Stored data:
◆ ◆ ◆ ◆

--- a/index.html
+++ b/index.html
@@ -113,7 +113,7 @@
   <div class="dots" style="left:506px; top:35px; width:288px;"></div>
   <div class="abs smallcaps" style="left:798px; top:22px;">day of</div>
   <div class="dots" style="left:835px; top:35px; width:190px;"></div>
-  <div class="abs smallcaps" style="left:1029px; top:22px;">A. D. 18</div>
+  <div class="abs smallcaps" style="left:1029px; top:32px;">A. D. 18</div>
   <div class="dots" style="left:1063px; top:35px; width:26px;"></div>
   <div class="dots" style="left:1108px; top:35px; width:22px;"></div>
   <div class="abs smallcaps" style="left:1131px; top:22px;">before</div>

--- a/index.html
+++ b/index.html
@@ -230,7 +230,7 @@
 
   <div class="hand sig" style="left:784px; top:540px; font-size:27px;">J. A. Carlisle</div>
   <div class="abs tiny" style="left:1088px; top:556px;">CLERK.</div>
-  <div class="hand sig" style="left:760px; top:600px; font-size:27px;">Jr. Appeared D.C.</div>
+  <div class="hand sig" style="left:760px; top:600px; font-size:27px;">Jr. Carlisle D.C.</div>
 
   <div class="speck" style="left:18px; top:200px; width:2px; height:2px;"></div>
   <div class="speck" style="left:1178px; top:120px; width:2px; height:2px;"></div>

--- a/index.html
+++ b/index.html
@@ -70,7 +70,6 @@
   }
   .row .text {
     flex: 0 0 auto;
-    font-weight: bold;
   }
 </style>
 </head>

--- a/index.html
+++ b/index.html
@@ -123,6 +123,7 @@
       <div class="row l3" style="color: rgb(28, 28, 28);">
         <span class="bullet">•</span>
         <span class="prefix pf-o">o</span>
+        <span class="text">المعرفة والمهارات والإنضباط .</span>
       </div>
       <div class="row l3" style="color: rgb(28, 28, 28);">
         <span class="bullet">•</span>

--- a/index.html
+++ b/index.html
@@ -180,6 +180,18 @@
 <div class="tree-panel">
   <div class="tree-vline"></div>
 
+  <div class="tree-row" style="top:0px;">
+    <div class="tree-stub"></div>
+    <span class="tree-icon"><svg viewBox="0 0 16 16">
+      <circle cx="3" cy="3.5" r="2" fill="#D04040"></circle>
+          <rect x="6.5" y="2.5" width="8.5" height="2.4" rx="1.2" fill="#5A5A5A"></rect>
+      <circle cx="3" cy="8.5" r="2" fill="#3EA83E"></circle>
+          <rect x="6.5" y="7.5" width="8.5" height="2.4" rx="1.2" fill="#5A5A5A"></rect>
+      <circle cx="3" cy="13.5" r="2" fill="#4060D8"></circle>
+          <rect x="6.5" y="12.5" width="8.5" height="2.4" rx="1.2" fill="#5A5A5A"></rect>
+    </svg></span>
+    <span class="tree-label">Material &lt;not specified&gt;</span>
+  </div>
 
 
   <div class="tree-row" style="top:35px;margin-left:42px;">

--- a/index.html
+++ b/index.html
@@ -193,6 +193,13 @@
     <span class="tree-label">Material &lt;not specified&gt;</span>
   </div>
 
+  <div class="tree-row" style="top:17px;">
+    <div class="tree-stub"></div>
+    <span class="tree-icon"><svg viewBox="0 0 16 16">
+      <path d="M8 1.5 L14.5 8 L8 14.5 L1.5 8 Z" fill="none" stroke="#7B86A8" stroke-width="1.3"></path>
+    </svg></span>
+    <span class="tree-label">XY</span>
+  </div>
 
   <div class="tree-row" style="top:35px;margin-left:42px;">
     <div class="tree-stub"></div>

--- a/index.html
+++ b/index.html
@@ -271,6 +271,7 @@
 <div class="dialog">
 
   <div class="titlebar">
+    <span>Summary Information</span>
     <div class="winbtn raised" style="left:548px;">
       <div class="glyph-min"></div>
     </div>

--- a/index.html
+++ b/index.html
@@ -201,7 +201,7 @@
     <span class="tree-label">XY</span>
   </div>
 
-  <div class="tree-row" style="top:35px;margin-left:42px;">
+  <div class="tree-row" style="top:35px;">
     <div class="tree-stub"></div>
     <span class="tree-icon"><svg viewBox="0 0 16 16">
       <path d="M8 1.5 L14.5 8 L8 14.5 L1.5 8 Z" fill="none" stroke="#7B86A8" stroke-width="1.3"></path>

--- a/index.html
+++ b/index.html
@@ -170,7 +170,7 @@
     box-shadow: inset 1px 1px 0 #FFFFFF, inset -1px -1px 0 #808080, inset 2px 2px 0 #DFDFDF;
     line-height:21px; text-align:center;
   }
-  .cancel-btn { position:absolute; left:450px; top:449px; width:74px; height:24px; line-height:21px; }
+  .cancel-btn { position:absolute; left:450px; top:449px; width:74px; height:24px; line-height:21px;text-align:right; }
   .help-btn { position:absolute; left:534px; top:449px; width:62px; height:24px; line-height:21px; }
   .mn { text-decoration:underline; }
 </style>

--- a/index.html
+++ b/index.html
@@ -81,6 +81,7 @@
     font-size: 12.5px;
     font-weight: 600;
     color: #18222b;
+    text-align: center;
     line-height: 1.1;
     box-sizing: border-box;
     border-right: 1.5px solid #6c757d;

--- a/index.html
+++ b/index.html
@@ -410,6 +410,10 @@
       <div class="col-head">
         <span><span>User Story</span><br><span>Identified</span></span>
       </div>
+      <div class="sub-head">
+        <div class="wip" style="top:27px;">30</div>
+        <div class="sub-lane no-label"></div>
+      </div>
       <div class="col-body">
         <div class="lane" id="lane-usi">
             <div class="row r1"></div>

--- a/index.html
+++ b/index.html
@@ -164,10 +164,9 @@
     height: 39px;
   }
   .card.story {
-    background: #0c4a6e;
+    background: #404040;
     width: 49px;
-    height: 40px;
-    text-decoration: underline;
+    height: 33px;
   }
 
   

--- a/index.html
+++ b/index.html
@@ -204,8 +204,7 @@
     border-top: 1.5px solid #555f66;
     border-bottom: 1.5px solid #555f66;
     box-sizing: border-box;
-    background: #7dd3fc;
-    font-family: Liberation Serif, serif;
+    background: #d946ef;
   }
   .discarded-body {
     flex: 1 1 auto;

◆ ◆ ◆ ◆

◆ Task description ◆
Each entry in the data should be restated exactly as it was written.

◆ Final answer ◆
--- a/index.html
+++ b/index.html
@@ -113,7 +113,7 @@
   <div class="dots" style="left:506px; top:35px; width:288px;"></div>
   <div class="abs smallcaps" style="left:798px; top:22px;">day of</div>
   <div class="dots" style="left:835px; top:35px; width:190px;"></div>
-  <div class="abs smallcaps" style="left:1029px; top:22px;">A. D. 18</div>
+  <div class="abs smallcaps" style="left:1029px; top:32px;">A. D. 18</div>
   <div class="dots" style="left:1063px; top:35px; width:26px;"></div>
   <div class="dots" style="left:1108px; top:35px; width:22px;"></div>
   <div class="abs smallcaps" style="left:1131px; top:22px;">before</div>

--- a/index.html
+++ b/index.html
@@ -230,7 +230,7 @@
 
   <div class="hand sig" style="left:784px; top:540px; font-size:27px;">J. A. Carlisle</div>
   <div class="abs tiny" style="left:1088px; top:556px;">CLERK.</div>
-  <div class="hand sig" style="left:760px; top:600px; font-size:27px;">Jr. Appeared D.C.</div>
+  <div class="hand sig" style="left:760px; top:600px; font-size:27px;">Jr. Carlisle D.C.</div>
 
   <div class="speck" style="left:18px; top:200px; width:2px; height:2px;"></div>
   <div class="speck" style="left:1178px; top:120px; width:2px; height:2px;"></div>

--- a/index.html
+++ b/index.html
@@ -70,7 +70,6 @@
   }
   .row .text {
     flex: 0 0 auto;
-    font-weight: bold;
   }
 </style>
 </head>

--- a/index.html
+++ b/index.html
@@ -123,6 +123,7 @@
       <div class="row l3" style="color: rgb(28, 28, 28);">
         <span class="bullet">•</span>
         <span class="prefix pf-o">o</span>
+        <span class="text">المعرفة والمهارات والإنضباط .</span>
       </div>
       <div class="row l3" style="color: rgb(28, 28, 28);">
         <span class="bullet">•</span>

--- a/index.html
+++ b/index.html
@@ -180,6 +180,18 @@
 <div class="tree-panel">
   <div class="tree-vline"></div>
 
+  <div class="tree-row" style="top:0px;">
+    <div class="tree-stub"></div>
+    <span class="tree-icon"><svg viewBox="0 0 16 16">
+      <circle cx="3" cy="3.5" r="2" fill="#D04040"></circle>
+          <rect x="6.5" y="2.5" width="8.5" height="2.4" rx="1.2" fill="#5A5A5A"></rect>
+      <circle cx="3" cy="8.5" r="2" fill="#3EA83E"></circle>
+          <rect x="6.5" y="7.5" width="8.5" height="2.4" rx="1.2" fill="#5A5A5A"></rect>
+      <circle cx="3" cy="13.5" r="2" fill="#4060D8"></circle>
+          <rect x="6.5" y="12.5" width="8.5" height="2.4" rx="1.2" fill="#5A5A5A"></rect>
+    </svg></span>
+    <span class="tree-label">Material &lt;not specified&gt;</span>
+  </div>
 
 
   <div class="tree-row" style="top:35px;margin-left:42px;">

--- a/index.html
+++ b/index.html
@@ -193,6 +193,13 @@
     <span class="tree-label">Material &lt;not specified&gt;</span>
   </div>
 
+  <div class="tree-row" style="top:17px;">
+    <div class="tree-stub"></div>
+    <span class="tree-icon"><svg viewBox="0 0 16 16">
+      <path d="M8 1.5 L14.5 8 L8 14.5 L1.5 8 Z" fill="none" stroke="#7B86A8" stroke-width="1.3"></path>
+    </svg></span>
+    <span class="tree-label">XY</span>
+  </div>
 
   <div class="tree-row" style="top:35px;margin-left:42px;">
     <div class="tree-stub"></div>

--- a/index.html
+++ b/index.html
@@ -271,6 +271,7 @@
 <div class="dialog">
 
   <div class="titlebar">
+    <span>Summary Information</span>
     <div class="winbtn raised" style="left:548px;">
       <div class="glyph-min"></div>
     </div>

--- a/index.html
+++ b/index.html
@@ -201,7 +201,7 @@
     <span class="tree-label">XY</span>
   </div>
 
-  <div class="tree-row" style="top:35px;margin-left:42px;">
+  <div class="tree-row" style="top:35px;">
     <div class="tree-stub"></div>
     <span class="tree-icon"><svg viewBox="0 0 16 16">
       <path d="M8 1.5 L14.5 8 L8 14.5 L1.5 8 Z" fill="none" stroke="#7B86A8" stroke-width="1.3"></path>

--- a/index.html
+++ b/index.html
@@ -170,7 +170,7 @@
     box-shadow: inset 1px 1px 0 #FFFFFF, inset -1px -1px 0 #808080, inset 2px 2px 0 #DFDFDF;
     line-height:21px; text-align:center;
   }
-  .cancel-btn { position:absolute; left:450px; top:449px; width:74px; height:24px; line-height:21px; }
+  .cancel-btn { position:absolute; left:450px; top:449px; width:74px; height:24px; line-height:21px;text-align:right; }
   .help-btn { position:absolute; left:534px; top:449px; width:62px; height:24px; line-height:21px; }
   .mn { text-decoration:underline; }
 </style>

--- a/index.html
+++ b/index.html
@@ -81,6 +81,7 @@
     font-size: 12.5px;
     font-weight: 600;
     color: #18222b;
+    text-align: center;
     line-height: 1.1;
     box-sizing: border-box;
     border-right: 1.5px solid #6c757d;

--- a/index.html
+++ b/index.html
@@ -410,6 +410,10 @@
       <div class="col-head">
         <span><span>User Story</span><br><span>Identified</span></span>
       </div>
+      <div class="sub-head">
+        <div class="wip" style="top:27px;">30</div>
+        <div class="sub-lane no-label"></div>
+      </div>
       <div class="col-body">
         <div class="lane" id="lane-usi">
             <div class="row r1"></div>

--- a/index.html
+++ b/index.html
@@ -164,10 +164,9 @@
     height: 39px;
   }
   .card.story {
-    background: #0c4a6e;
+    background: #404040;
     width: 49px;
-    height: 40px;
-    text-decoration: underline;
+    height: 33px;
   }
 
   

--- a/index.html
+++ b/index.html
@@ -204,8 +204,7 @@
     border-top: 1.5px solid #555f66;
     border-bottom: 1.5px solid #555f66;
     box-sizing: border-box;
-    background: #7dd3fc;
-    font-family: Liberation Serif, serif;
+    background: #d946ef;
   }
   .discarded-body {
     flex: 1 1 auto;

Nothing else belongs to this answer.